De figuur laat ook zien dat de kritieke melkprijs op zowel de lange termijn als de korte termijn voor biologische melk in deze periode is verdubbeld. Vooral tot 2013 is de kritieke melkprijs gestegen, mede omdat er relatief weinig schaalvergroting heeft plaatsgevonden. Deze was tot aan 2013 circa 2% per jaar. Vanaf 2014 zijn de biologische bedrijven meer gaan groeien, met circa 4% per jaar. Deze groei blijft hiermee achter bij de gangbare bedrijven. De groei had wel een dempende invloed op de ontwikkeling van de kritieke melkprijzen. De groei in kg melk per bedrijf gemeten tussen 2001 en 2023 op de biologische bedrijven (+67%) is duidelijk lager dan de groei op gangbare bedrijven (+127%).


Figuur 1a Ontwikkeling kritieke melkprijzen gangbare bedrijven in relatie tot gemiddelde melkprijs 2001-2023 afzonderlijke jaren


Figuur 1b Ontwikkeling kritieke melkprijzen biologische bedrijven in relatie tot gemiddelde melkprijs 2001-2023 afzonderlijke jaren


Figuur 1c Ontwikkeling kritieke melkprijzen in relatie tot gemiddelde melkprijs 2001-2023 5 jarige gemiddelden

Kritieke melkprijzen en schaalgrootte
De kritieke melkprijs korte termijn is het hoogst voor gangbare zuivere melkveebedrijven met een veestapel in de klasse met 100 tot 150 melkkoeien en meer dan 150 melkkoeien over de periode 2001-2020 (figuur 2). Met name de hogere (normatieve) aflossingen, betaalde arbeid en rente liggen hieraan ten grondslag.
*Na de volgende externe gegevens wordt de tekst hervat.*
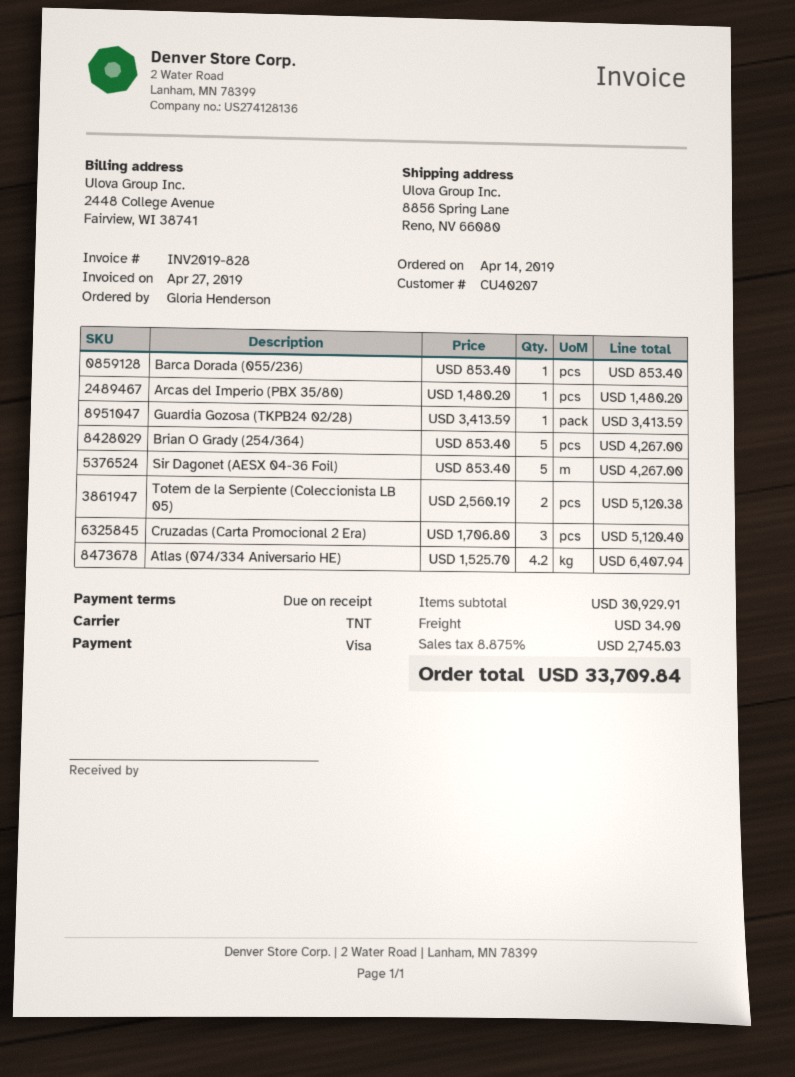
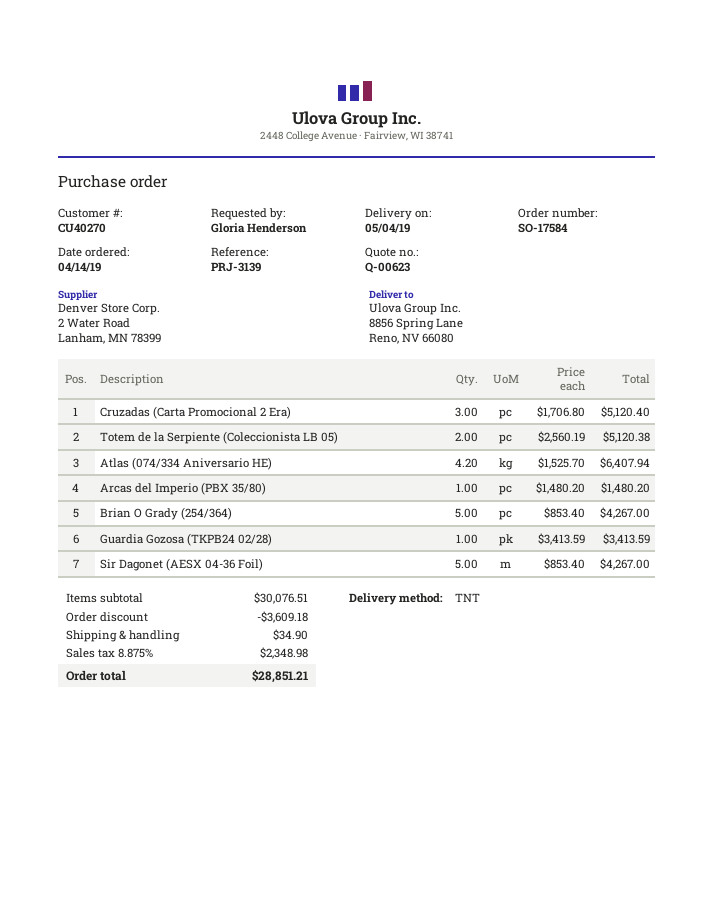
customer number: CU40207 -> CU40270
Barca Dorada (055/236): 1 x 853.40 = 853.40 -> none
subtotal: 30929.91 -> 30076.51
discount: none -> 3609.18
tax: 8.875% = 2745.03 -> 8.875% = 2348.98
total: 33709.84 -> 28851.21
De drie jaren daarna scoort de klasse met 75-150 koeien iets hoger (en hiermee ongunstiger). De relatief kleine gangbare zuivere bedrijven (veestapel kleiner of gelijk aan 75 koeien) hebben de laagste kritieke melkprijs op de korte termijn. Dit wordt enerzijds veroorzaakt door de relatief grote bijdrage van inkomsten van buiten het bedrijf voor deze groep bedrijven en anderzijds door de relatief lage schulden en hiermee gepaard gaande lagere normatieve aflossingen. De relatief kleine bedrijven zijn dus minstens zo goed in staat om een periode van tijdelijk lage melkprijzen te overbruggen (veerkracht) als de grotere bedrijven. Het komt erop neer dat relatief kleine bedrijven weliswaar een hoge berekende kostprijs hebben, maar relatief gezien een kleiner deel van deze kosten daadwerkelijk in cash moeten uitgeven. Bij de relatief grote bedrijven is het net andersom. De berekende totale kostprijs is lager, maar een groter deel hiervan moet daadwerkelijk in cash worden betaald.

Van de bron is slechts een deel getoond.